In meinen Gedanken bildete sich bereits ein Plan. Wir würden das Schloss absuchen, uns mit Reforten verbünden, mit ihnen ins Nachtreich fliegen, und dort alle retten.
Das dieser Plan viel zu blumig und einfach klang, war mir egal. Das Glück würde ja hoffentlich auf unserer Seite stehen.

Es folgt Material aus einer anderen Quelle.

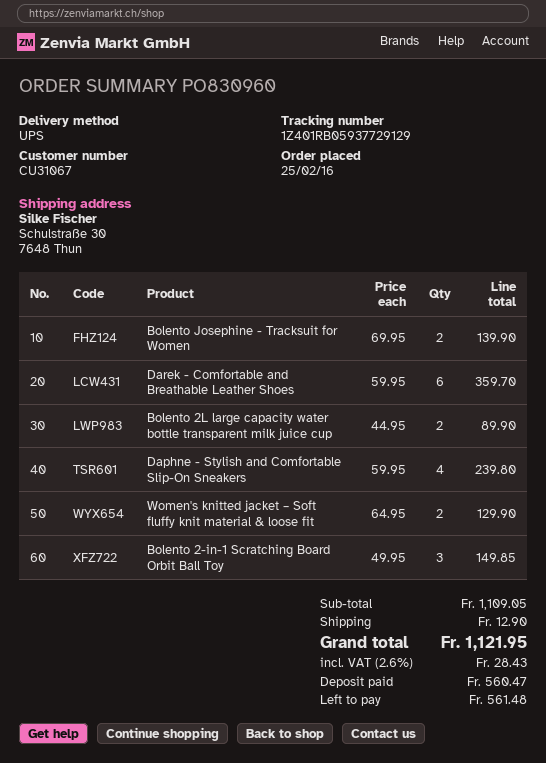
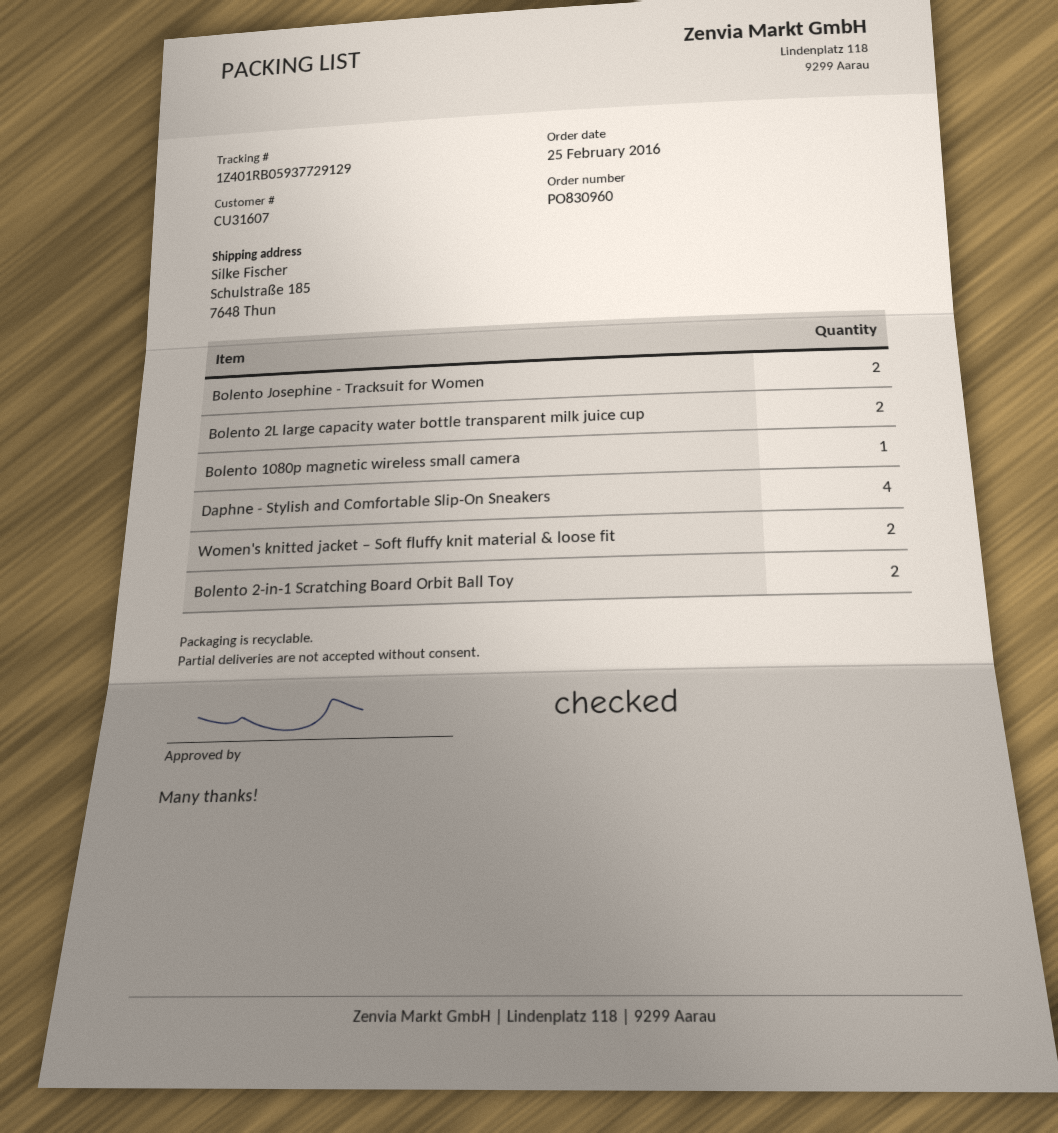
customer number: CU31067 -> CU31607
ship to: Schulstraße 30, 7648 Thun -> Schulstraße 185, 7648 Thun
Darek - Comfortable and Breathable Leather Shoes: 6 -> none
Bolento 2-in-1 Scratching Board Orbit Ball Toy: 3 -> 2
Bolento 1080p magnetic wireless small camera: none -> 1

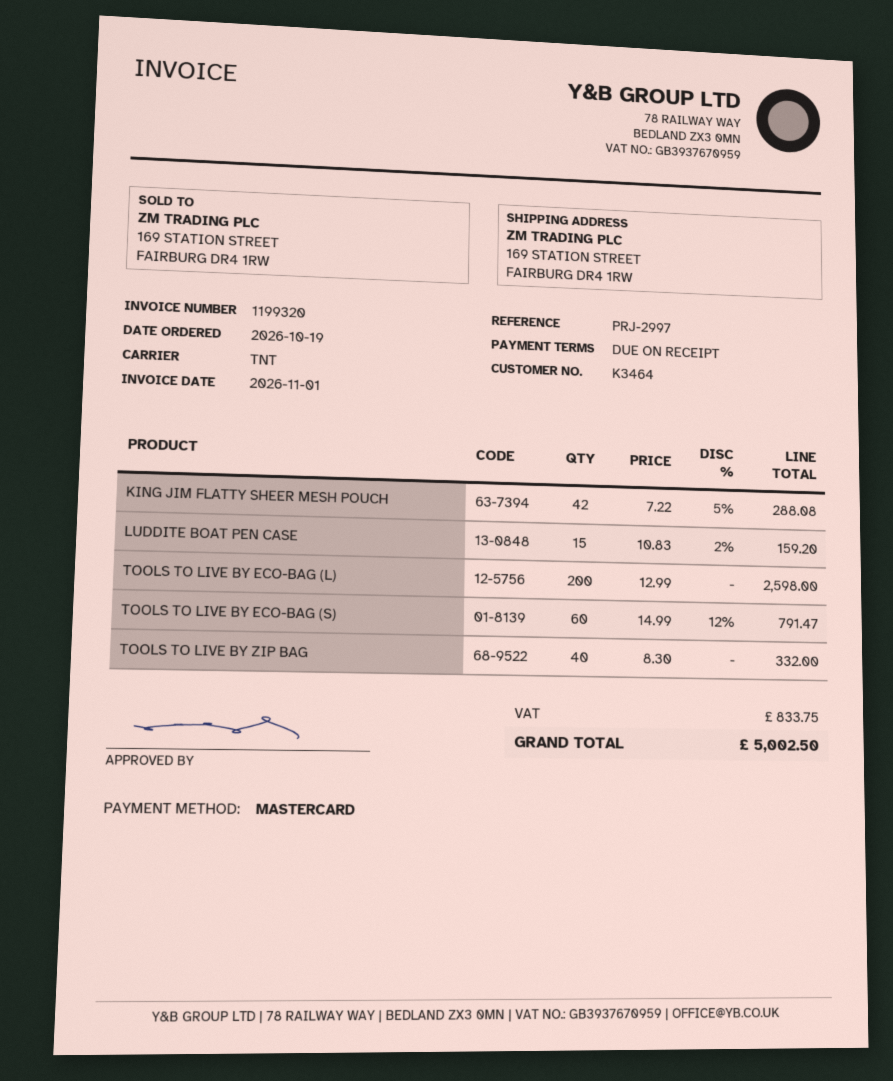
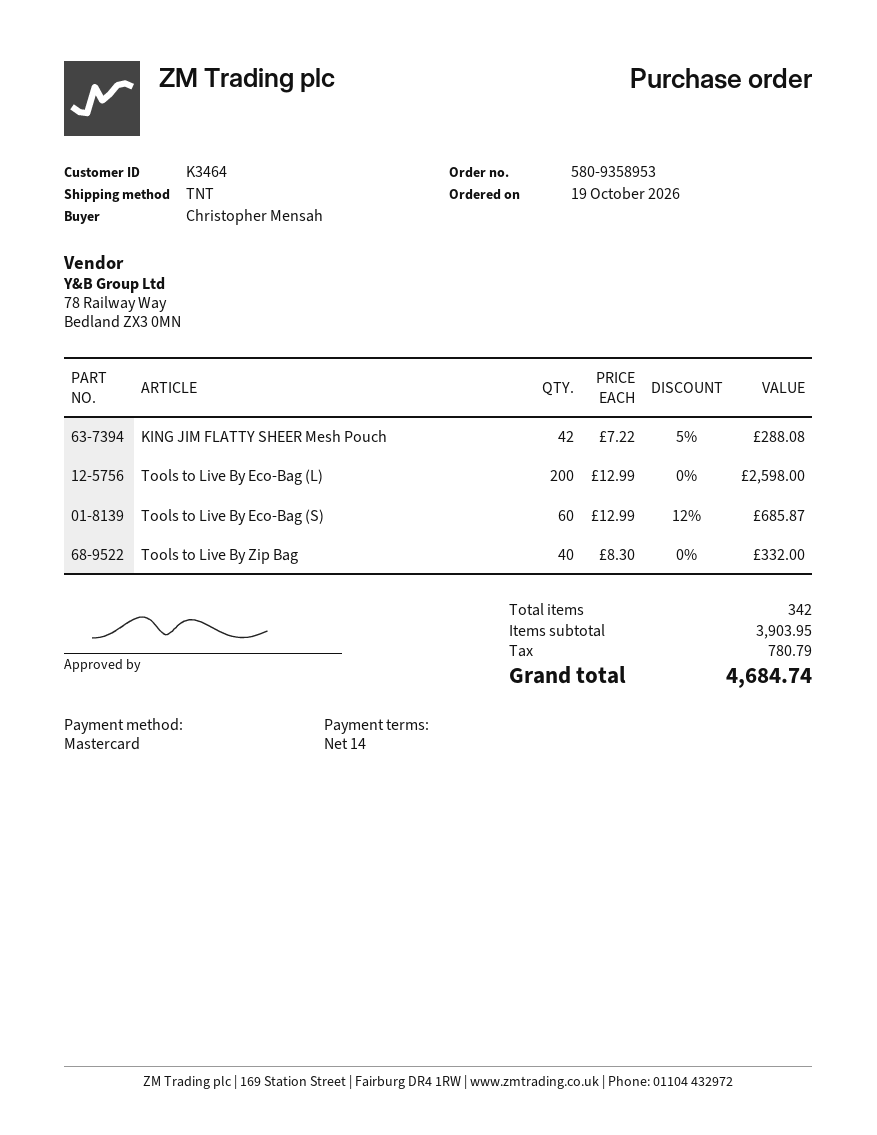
payment terms: on receipt -> 14 days
LUDDITE BOAT PEN CASE: 15 x 10.83 - 2% = 159.20 -> none
TOOLS TO LIVE BY ECO-BAG (S): 60 x 14.99 - 12% = 791.47 -> 60 x 12.99 - 12% = 685.87
tax: 833.75 -> 780.79
total: 5002.50 -> 4684.74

Das Fenster lag im dritten Stock, doch meine Gruppe hatte sich erst einmal auf der Wiese vor dem Schloss niedergelassen. Dort stand ein großer Baum, unter dem wir gelandet waren, und nun dort einmal tief Luft holten.
Wir hatten nun schon seit mehreren Stunden nichts gegessen, aber was noch viel schlimmer war, wir hatten nichts getrunken. Meine Kehle fühlte sich schon jetzt an, als würde sie nur aus Staub bestehen, doch ich schluckte - im wahrsten Sinne des Wortes - meinen Durst hinunter.
Es gab jetzt wichtigeres. Wasser würde ich bekommen, sobald ich die Reiche gerettet hatte.
Wenn der Mythos stimmte, dass man sieben Tage ohne Wasser auskam, konnte ich mich bei ein paar Stunden nicht beklagen.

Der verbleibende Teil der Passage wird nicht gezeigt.